806 S.W.2d 652 (1991)

STATE of Missouri, Respondent, v. Wallace Dean BITTICK, Appellant.

No. 73074.

Supreme Court of Missouri, En Banc.

April 9, 1991.

Rehearing Denied May 3, 1991.

Susan L. Hogan, John A. Klosterman, Columbia, for appellant.

*653 William L. Webster, Atty. Gen., Andrea K. Spillars, Asst. Atty. Gen., Jefferson City, for respondent.


Wallace Dean Bittick appeals his bench-tried conviction for first-degree robbery. The issues on appeal center around Bittick's right against self-incrimination guaranteed by the Fifth Amendment as applied to the States under the due process clause of the Fourteenth Amendment, Malloy v. Hogan, 378 U.S. 1, 84 S. Ct. 1489, 12 L. Ed. 2d 653 (1964), and as interpreted in Miranda v. Arizona, 384 U.S. 436, 86 S. Ct. 1602, 16 L. Ed. 2d 694 (1966). Specifically Bittick claims (1) that having requested an attorney, the confession he made to the police following that request may not be used constitutionally as evidence against him; (2) that he did not voluntarily, knowingly or intelligently waive his Fifth Amendment rights because of his intoxication, delirium tremens and his low level of education; (3) that police officials misled him as to the procedure by which he could obtain an attorney, in violation of Section 600.048, RSMo 1986; and (4) that the state failed to present substantial evidence to prove his guilt beyond a reasonable doubt.

The Court of Appeals, Western District, by a divided court, reversed the conviction outright, finding appellant's Section 600.048.1 argument dispositive. Pursuant to Article V, Section 10, the court of appeals transferred the case to this Court, finding the issues presented matters of general interest or importance that should be decided by this Court. We have jurisdiction. The judgment of the trial court is reversed and the cause remanded for a determination of whether appellant's confession was the product of a knowing and intelligent waiver of his Fifth Amendment rights and for such further proceedings as may be appropriate.
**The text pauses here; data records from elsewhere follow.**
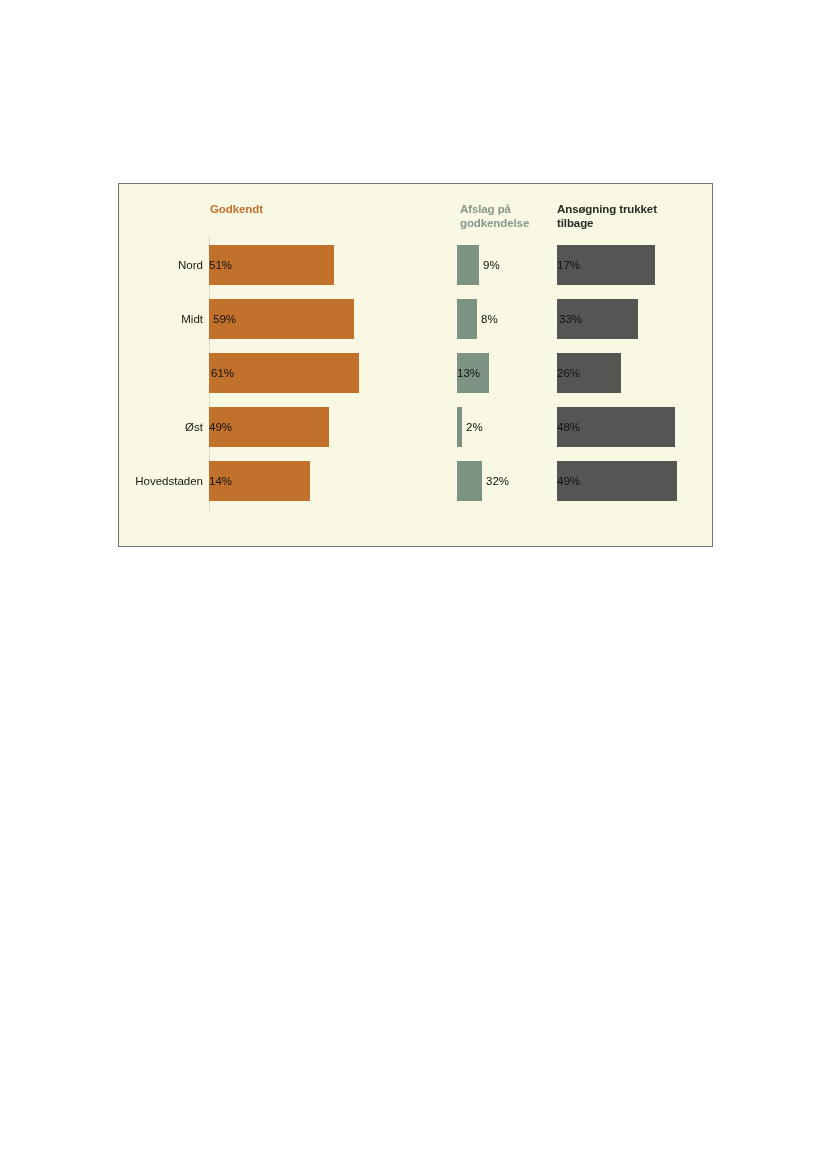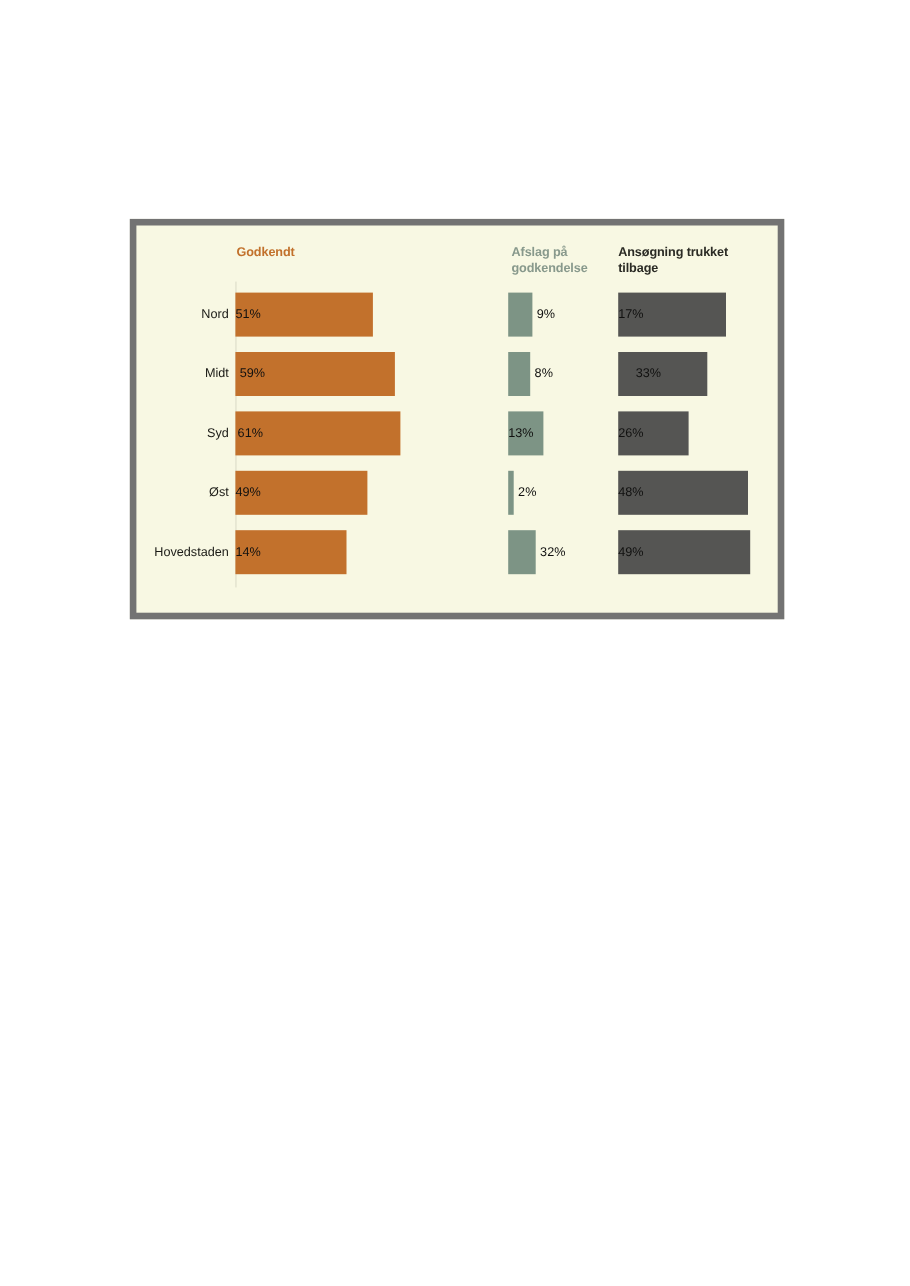--- a/index.html
+++ b/index.html
@@ -17,23 +17,22 @@
   }
 
   
   #chart-panel {
     position: absolute;
     left: 118px;
     top: 183px;
     width: 595px;
     height: 364px;
     background: #f8f8e3;
-    border: 6px solid #737373;
+    border: 1px solid #737373;
     box-sizing: border-box;
-    margin-top: 16px;
   }
 
   
   .series-header {
     position: absolute;
     font-size: 11.5px;
     font-weight: bold;
     line-height: 13.5px;
     letter-spacing: -0.1px;
     white-space: pre-line;
@@ -126,24 +125,23 @@
         <div class="bar bar-gray" style="left: 438px; width: 98px; background: rgb(85, 85, 83);"></div>
         <div class="bar-value value-centered" style="left: 438px; width: 98px;">17%</div>
       </div>
       <div class="chart-row" style="top: 54px;">
         <div class="row-label">Midt</div>
         <div class="bar bar-orange" style="left: 90px; width: 145px; background: rgb(194, 113, 44);"></div>
         <div class="bar-value value-centered" style="left: 94px; width: 145px;">59%</div>
         <div class="bar bar-green" style="left: 338px; width: 20px; background: rgb(125, 148, 133);"></div>
         <div class="bar-value value-outside" style="left: 358px; width: 40px;">8%</div>
         <div class="bar bar-gray" style="left: 438px; width: 81px; background: rgb(85, 85, 83);"></div>
-        <div class="bar-value value-centered" style="left: 454px; width: 81px;">33%</div>
+        <div class="bar-value value-centered" style="left: 440px; width: 81px;">33%</div>
       </div>
       <div class="chart-row" style="top: 108px;">
-        <div class="row-label">Syd</div>
         <div class="bar bar-orange" style="left: 90px; width: 150px; background: rgb(194, 113, 44);"></div>
         <div class="bar-value value-centered" style="left: 92px; width: 150px;">61%</div>
         <div class="bar bar-green" style="left: 338px; width: 32px; background: rgb(125, 148, 133);"></div>
         <div class="bar-value value-centered" style="left: 338px; width: 32px;">13%</div>
         <div class="bar bar-gray" style="left: 438px; width: 64px; background: rgb(85, 85, 83);"></div>
         <div class="bar-value value-centered" style="left: 438px; width: 64px;">26%</div>
       </div>
       <div class="chart-row" style="top: 162px;">
         <div class="row-label">Øst</div>
         <div class="bar bar-orange" style="left: 90px; width: 120px; background: rgb(194, 113, 44);"></div>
On June 30, 1988, Bittick heard that the police were interested in questioning him in connection with several armed robberies that had been committed in the St. Joseph, Missouri area and voluntarily went to the St. Joseph Police Station for questioning. There, the police arrested Bittick, placed him in a cell, and summoned St. Joseph Police Detective Mike Hirter to conduct the interrogation. Upon Hirter's arrival, Hirter took Bittick to an interrogation room where he read Bittick a form advising him of his rights under Miranda v. Arizona.

Before we ask you any questions, you must understand your rights. You have the right to remain silent. Anything you say can and will be used against you in court. You have the right to talk to a lawyer for advice before we ask you any questions, then with you during questioning. If you cannot afford a lawyer, one will be appointed for you before any questioning, if you wish. If you decide to answer questions now without a lawyer present, you still have the right to stop answering at any time. You also have the right to stop answering at any time until you talk to a lawyer.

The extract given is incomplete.